Jakarta (ANTARA Lampung) - Pengamat pendidikan dari Universitas Negeri Jakarta Jimmy Paat mengatakan bimbingan belajar (bimbel), yang semakin marak menjelang Seleksi Bersama Masuk Perguruan Tinggi Negeri (SBMPTN), membuat anak-anak seperti mesin.
"Anak-anak dilatih secara mekanis seperti mesin untuk menjawab soal-soal dengan cepat dan tepat secara berulang-ulang," kata Jimmy ketika dihubungi Antara di Jakarta, Senin (18/5).
Menurut Jimmy, hal tersebut merupakan risiko yang harus diambil oleh para siswa SMA sederajat yang berlomba-lomba untuk masuk perguruan tinggi negeri (PTN) dengan mengikuti program bimbingan belajar.
"Salah satu alasan mereka ikut lembaga bimbingan itu adalah karena merasa bahwa jika hanya dengan mengikuti belajar di sekolah sesuai kurikulum tidak bisa membawa mereka diterima oleh PTN yang diharapkan," tuturnya.
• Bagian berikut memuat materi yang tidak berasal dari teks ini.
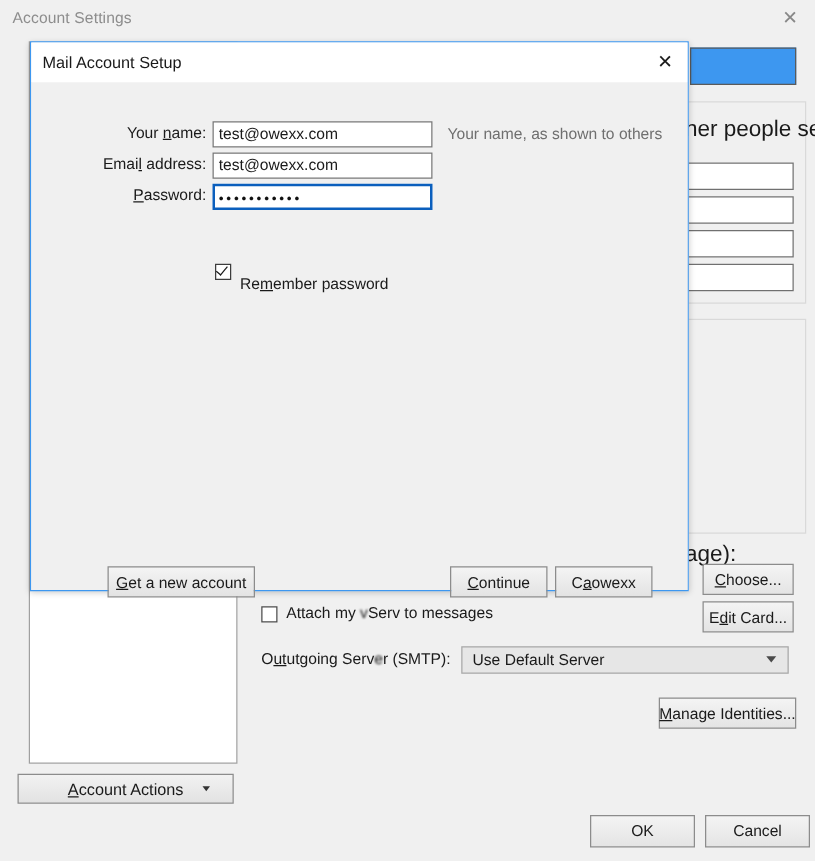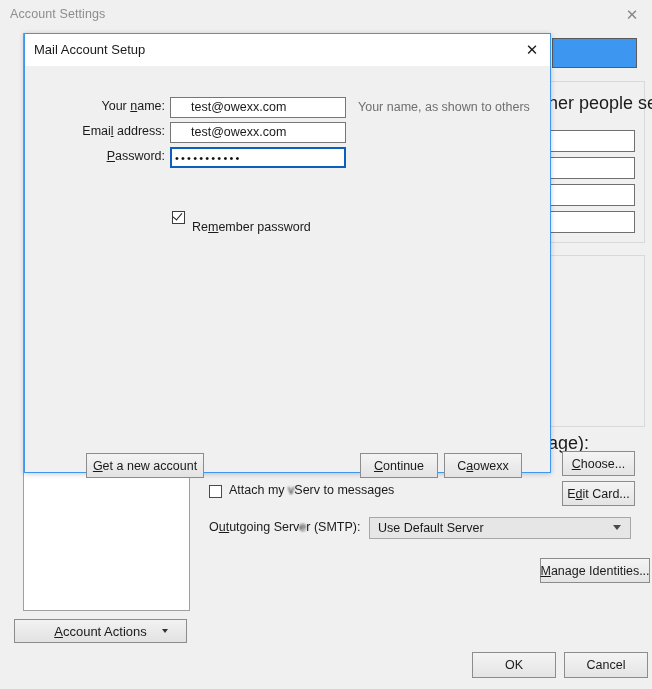"test@owexx.com" .finput { padding: 0 0 0 20px -> 0 0 0 4px }
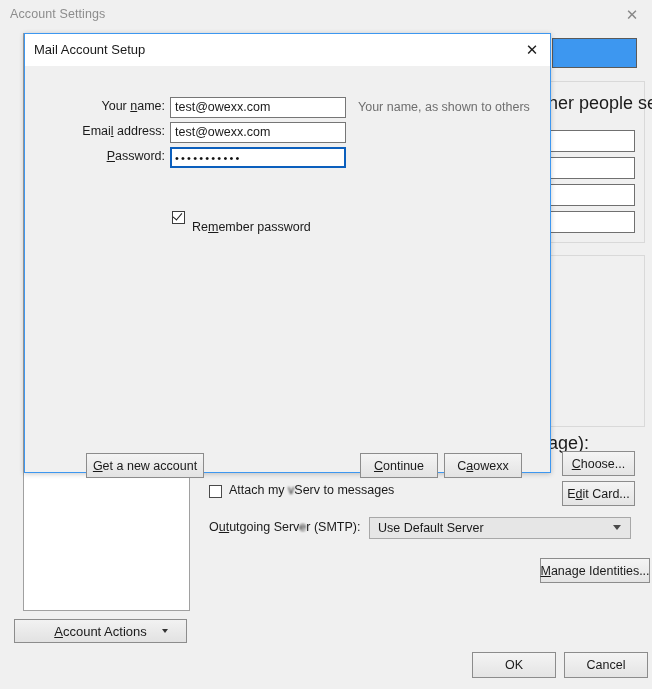"Manage Identities..." div.bg-btn { left: 345px -> 332px }
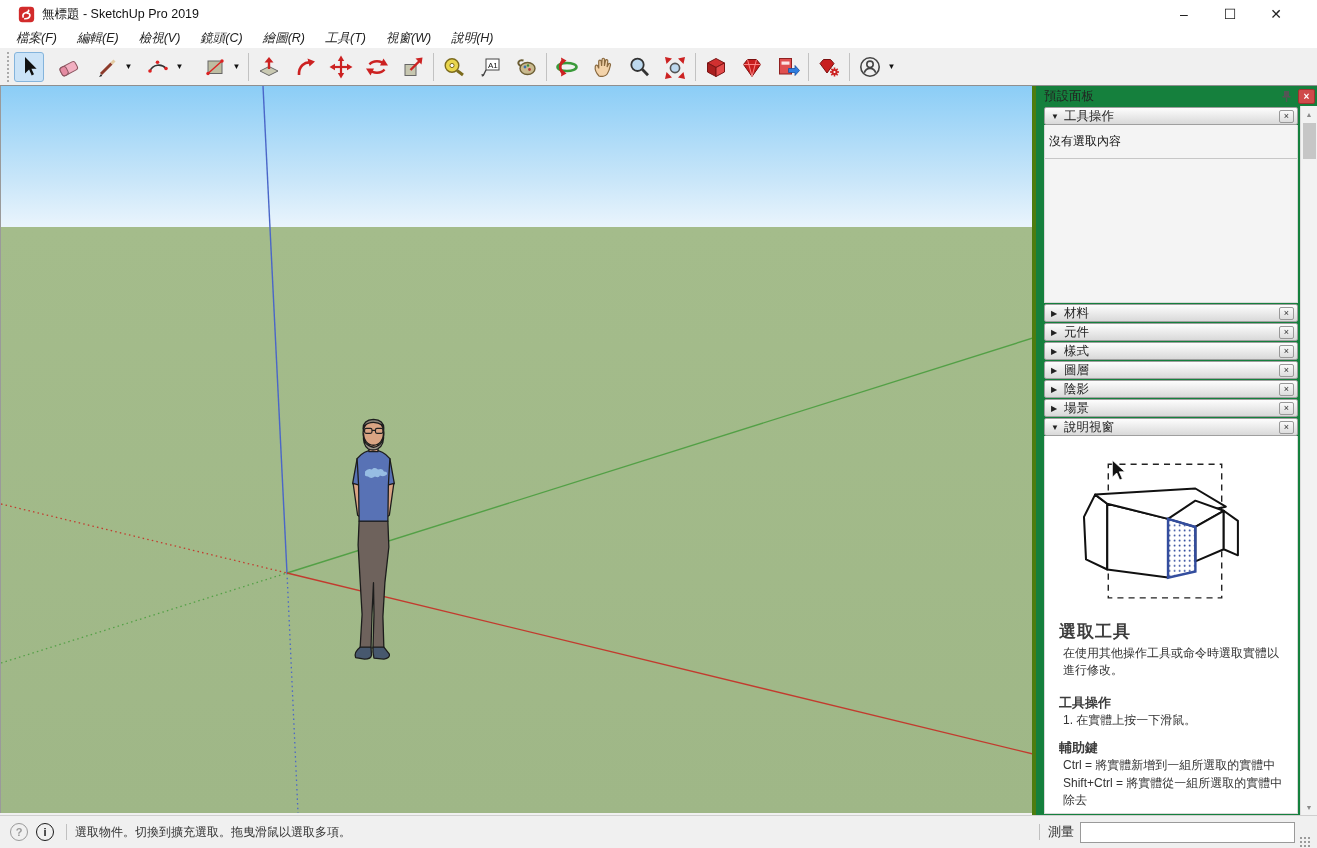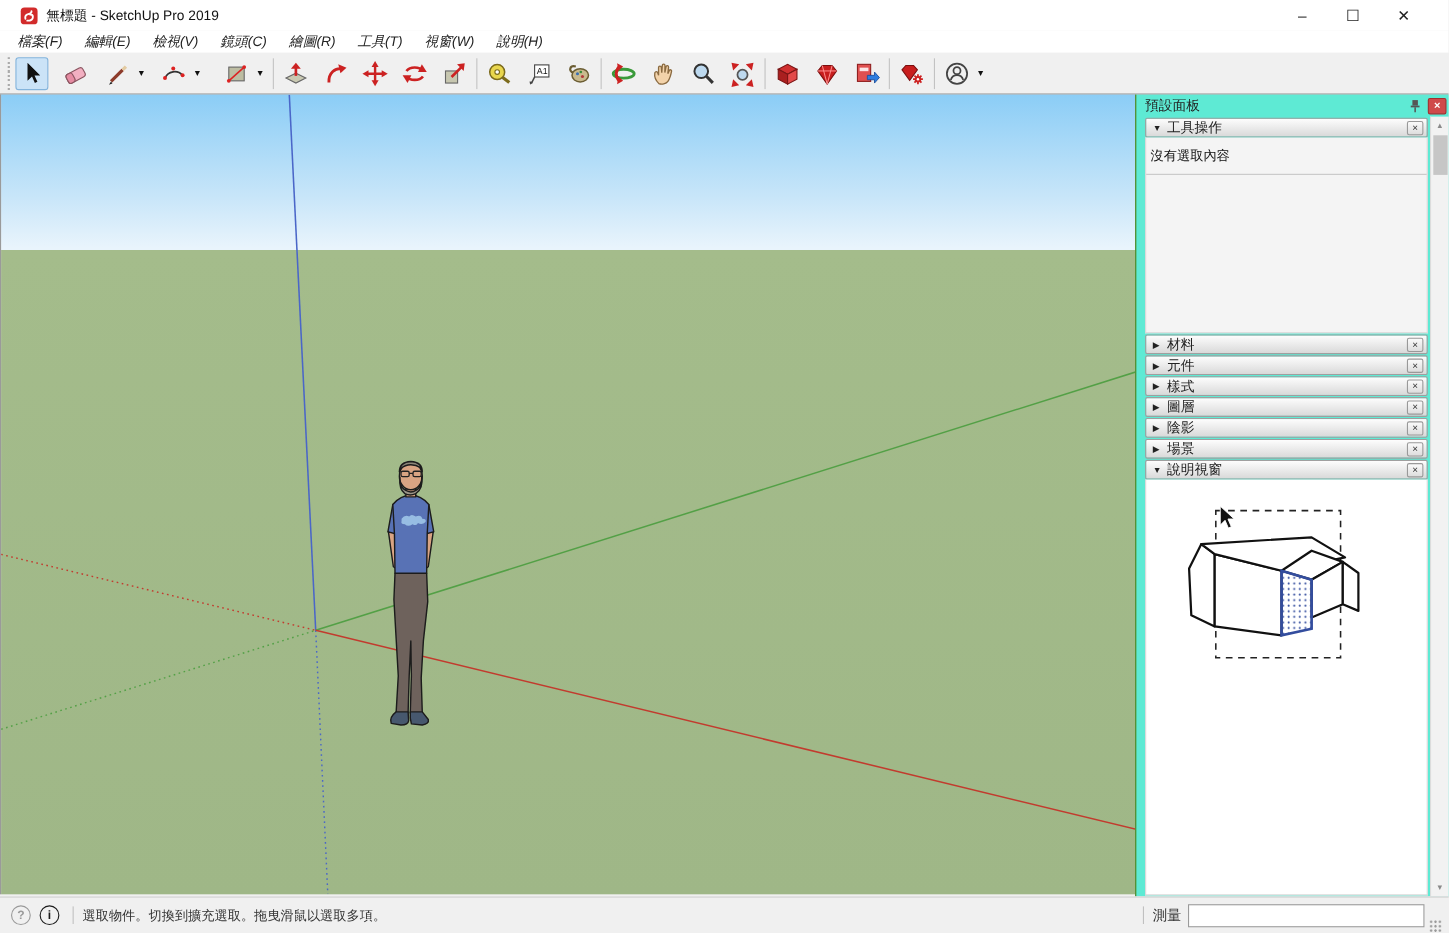"預設面板" .sidepanel { background: #5eead4 -> #15803d; border-left: 1px solid #4d7c0f -> 4px solid #4d7c0f }
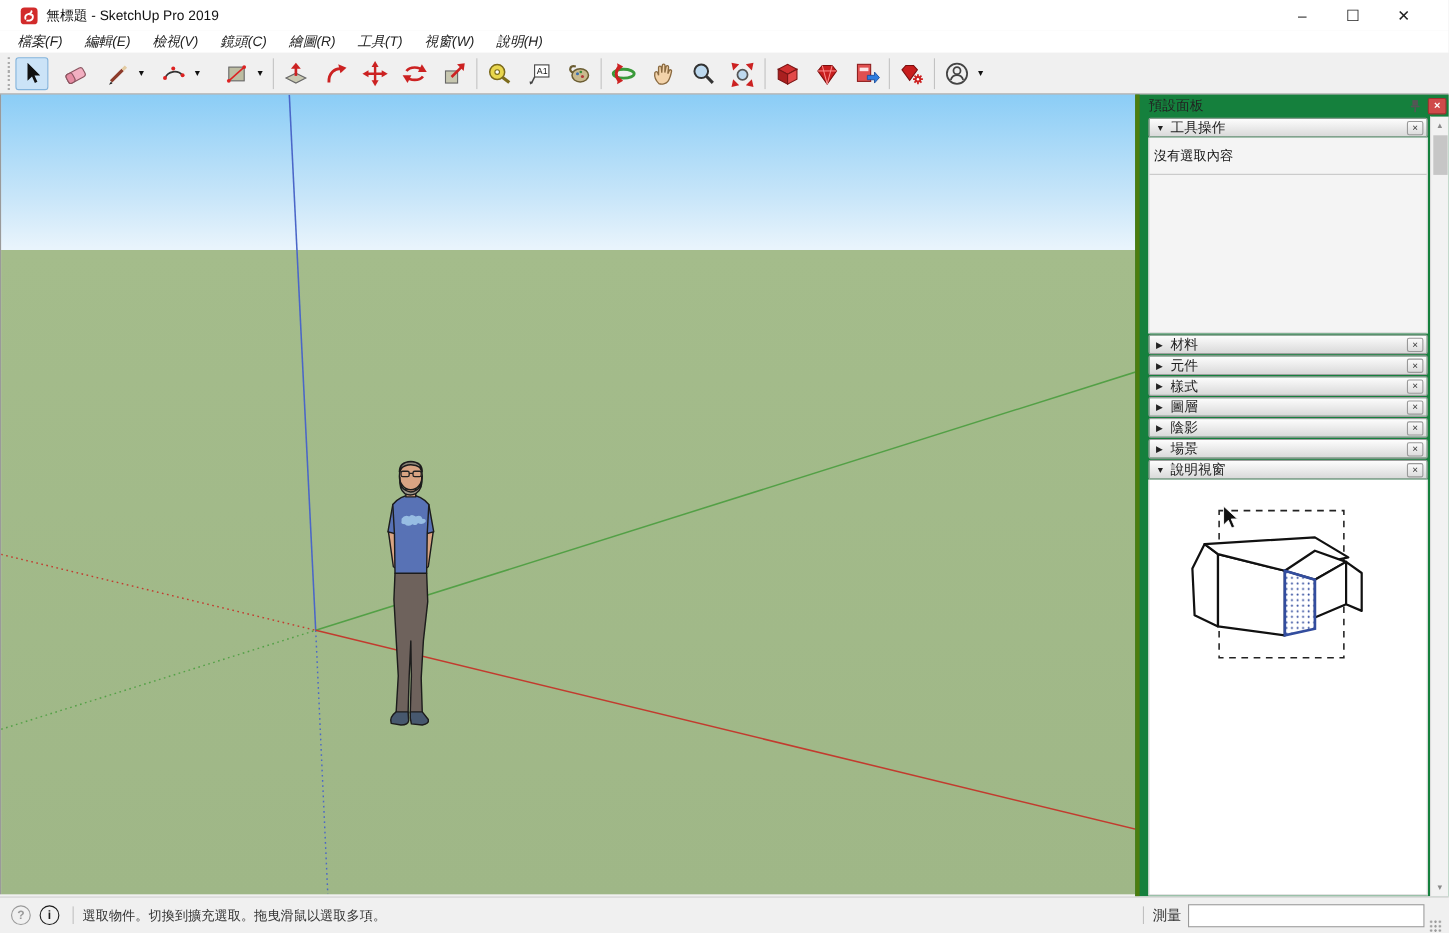"選取工具" div.inst-text { html: none -> <div> <div>選取工具</div> <div>在使用其他操作工具或命令時選取實體以進行修改。</div> <div>工具操作</div> <div>1. 在實體上按一下滑鼠。</div> <div>輔助鍵</div> <div>Ctrl = 將實體新增到一組所選取的實體中</div> <div>Shift+Ctrl = 將實體從一組所選取的實體中除去</div> </div> }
Padahal, Jimmy melanjutkan, mengerjakan soal-soal hanya sebagian kecil dari proses belajar. Oleh karena itu tidak tepat jika disebut bimbingan belajar.
"Harusnya namanya bukan 'bimbingan belajar', tetapi 'bimbingan mengerjakan soal', sebab yang diajarkan memang hanya mengerjakan ," katanya.
Menjelang SBMPTN yang akan dilaksanakan pada 9 Juni 2015, beragam lembaga bimbingan belajar memang gencar menawarkan program "intensif" untuk siswa SMA/SMK yang baru melaksanakan UN dan para alumni.
Ada pun biaya yang ditawarkan cukup beragam. Beberapa lembaga bimbingan di wilayah Jakarta menawarkan harga mulai dari Rp1 juta hingga Rp9 juta/ peserta.
Berbagai fasilitas juga disediakan, mulai dari kebebasan untuk berdiskusi dengan pengajar kapan saja, fasilitas penginapan hingga janji memberikan pengembalian uang ("cash back") jika tidak lulus PTN yang diinginkan.
Namun, mahalnya biaya tersebut tidak menghalangi para siswa untuk mengikuti program bimbel.
"Antusiasme para siswa untuk mengikuti program intensif tahun 2015 cukup tinggi," kata Kepala Cabang Lembaga Pendidikan KSM wilayah Salemba, Jakarta Pusat, Aida Fitriani kepada Antara.
Sebagai buktinya, ujar Aida, ratusan kursi yang disediakan lembaga tersebut terisi penuh oleh para siswa yang akan berjuang melewati UN, sejak program intensif dimulai pada 25 April 2015.